Sans doute, dans plus d'un endroit de ses lettres, Mme de Sévigné s'exprime avec une étrange désinvolture sur les exécutions qui remplissaient d'horreur la Bretagne. Mais il ne faut pas oublier que, liée avec le gouverneur de Bretagne, et écrivant à Mme de Grignan, femme du lieutenant général du roi en Provence, elle est obligée à une grande circonspection de langage. S'exprimer autrement, alors qu'une lettre pouvait être décachetée en route, n'était-ce pas faire perdre à son fils l'appui de M. de Chaulnes, n'était-ce pas aussi compromettre aux yeux du roi la chère correspondante à qui elle aurait confié les sentiments de réprobation que soulevaient dans son cour des ordres iniques? Ces sentiments ne se font-ils pas jour çà et là?
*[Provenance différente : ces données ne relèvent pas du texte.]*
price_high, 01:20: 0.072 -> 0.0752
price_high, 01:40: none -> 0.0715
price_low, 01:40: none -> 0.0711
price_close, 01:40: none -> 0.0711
Je ne sais si je m'abuse; mais sous l'apparente légèreté avec laquelle Mme de Sévigné parle des malheurs de la Bretagne, je crois voir non de l'indifférence, mais une ironie amère. Les véritables sentiments de la marquise paraissent se trahir plus d'une fois: «Je prends part à la tristesse et à la désolation de toute la province... Me voilà bien Bretonne, comme vous voyez; mais vous comprenez bien que cela tient à l'air que l'on respire, _et aussi à quelque chose de plus_; car, de l'un à l'autre, toute la province est affligée.[355]»
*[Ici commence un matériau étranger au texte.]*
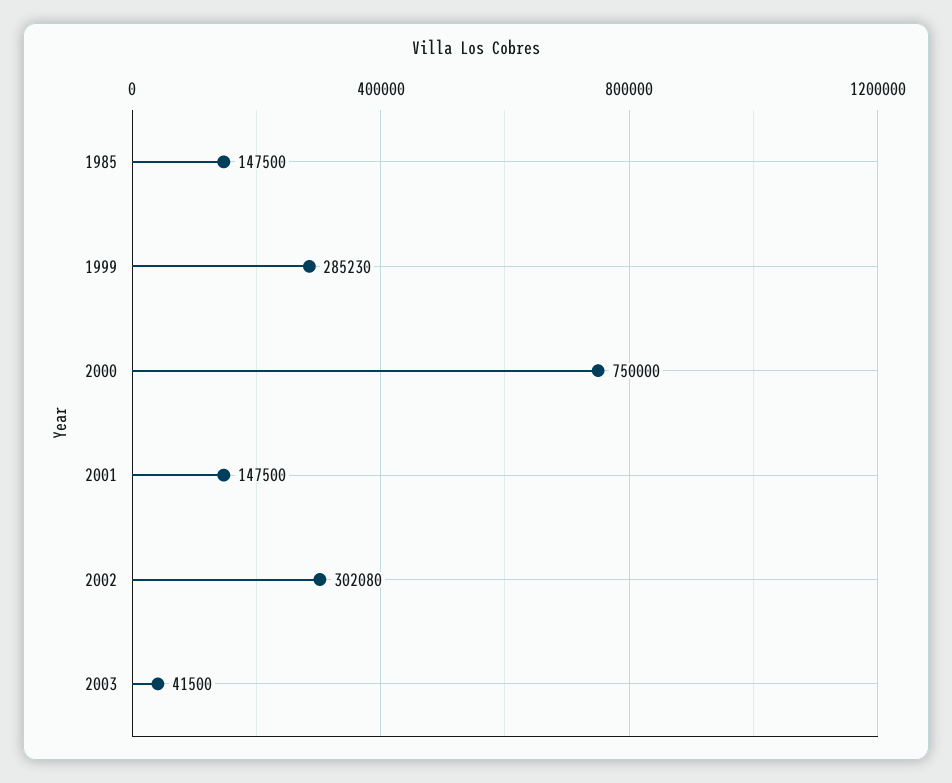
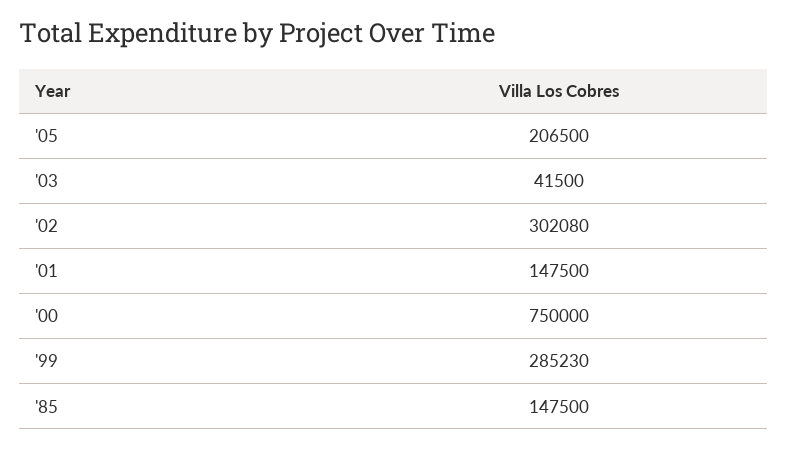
'05: none -> 206500

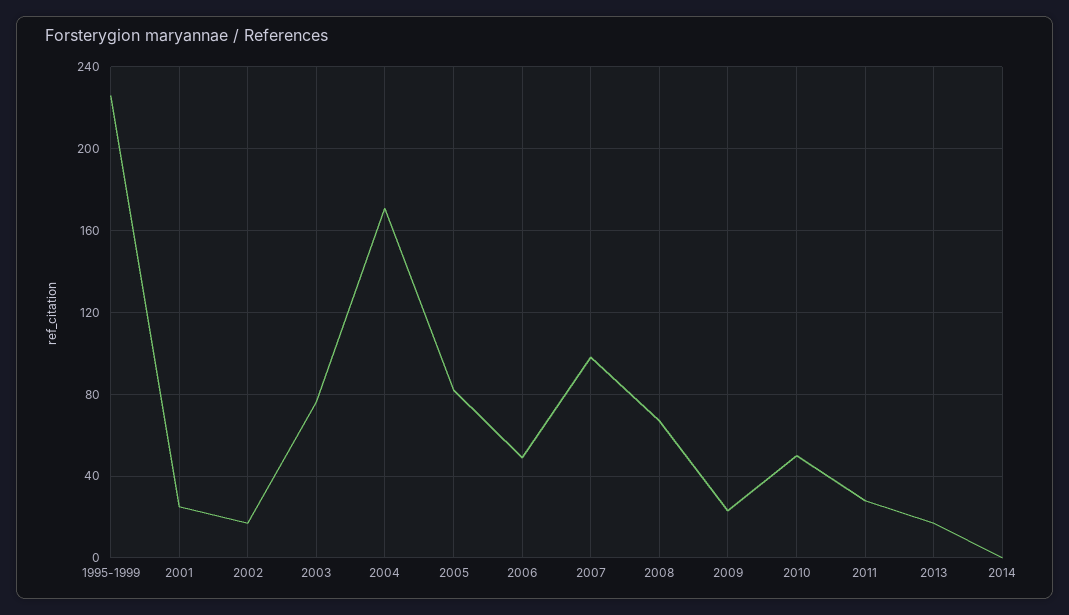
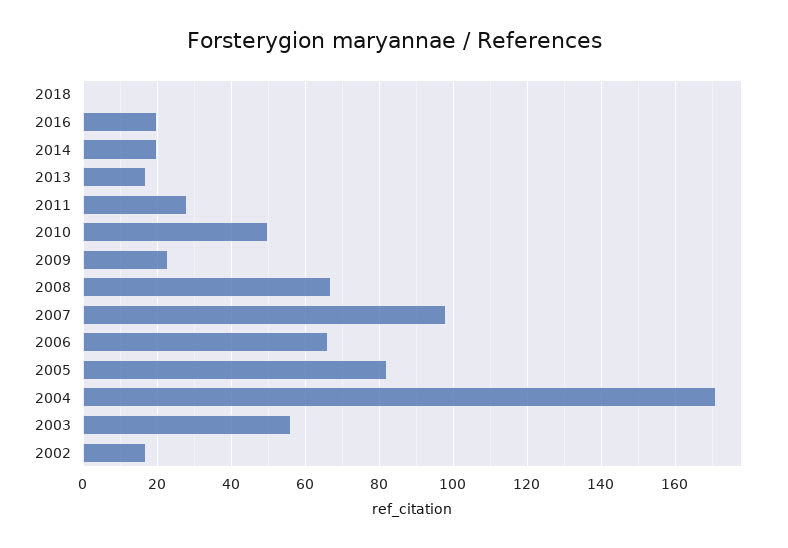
1995-1999: 225 -> none
2001: 25 -> none
2003: 75 -> 55
2006: 50 -> 65
2014: 0 -> 20
2018: none -> 0
2016: none -> 20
[Note 355: 20 octobre 1675.]

Quelles réflexions seraient plus éloquentes que ce tableau: «Voulez-vous savoir des nouvelles de Rennes? Il y a présentement cinq mille hommes, car il en est encore venu de Nantes. On a fait une taxe de cent mille écus sur les bourgeois; et si on ne trouve point cette somme dans vingt-quatre heures, elle sera doublée, et exigible par des soldats. On a chassé et banni toute une grande rue, et défendu de les recueillir sur peine de la vie; de sorte qu'on voyait tous ces misérables, femmes accouchées, vieillards, enfants, errer en pleurs au sortir de cette ville, sans savoir où aller, sans avoir de nourriture; ni de quoi se coucher. Avant-hier on roua un violon qui avait commencé la danse et la pillerie du papier timbré; il a été écartelé après sa mort, et ses quatre quartiers exposés aux quatre coins de la ville... On a pris soixante bourgeois; on commence demain à pendre.» Malheureusement, pour faire passer ces paroles où frémit une indignation contenue, Mme de Sévigné ajoute des lignes qui lui sont peut-être inspirées aussi par la crainte des insultes auxquelles serait exposée sa fille si la Provence se révoltait comme la Bretagne.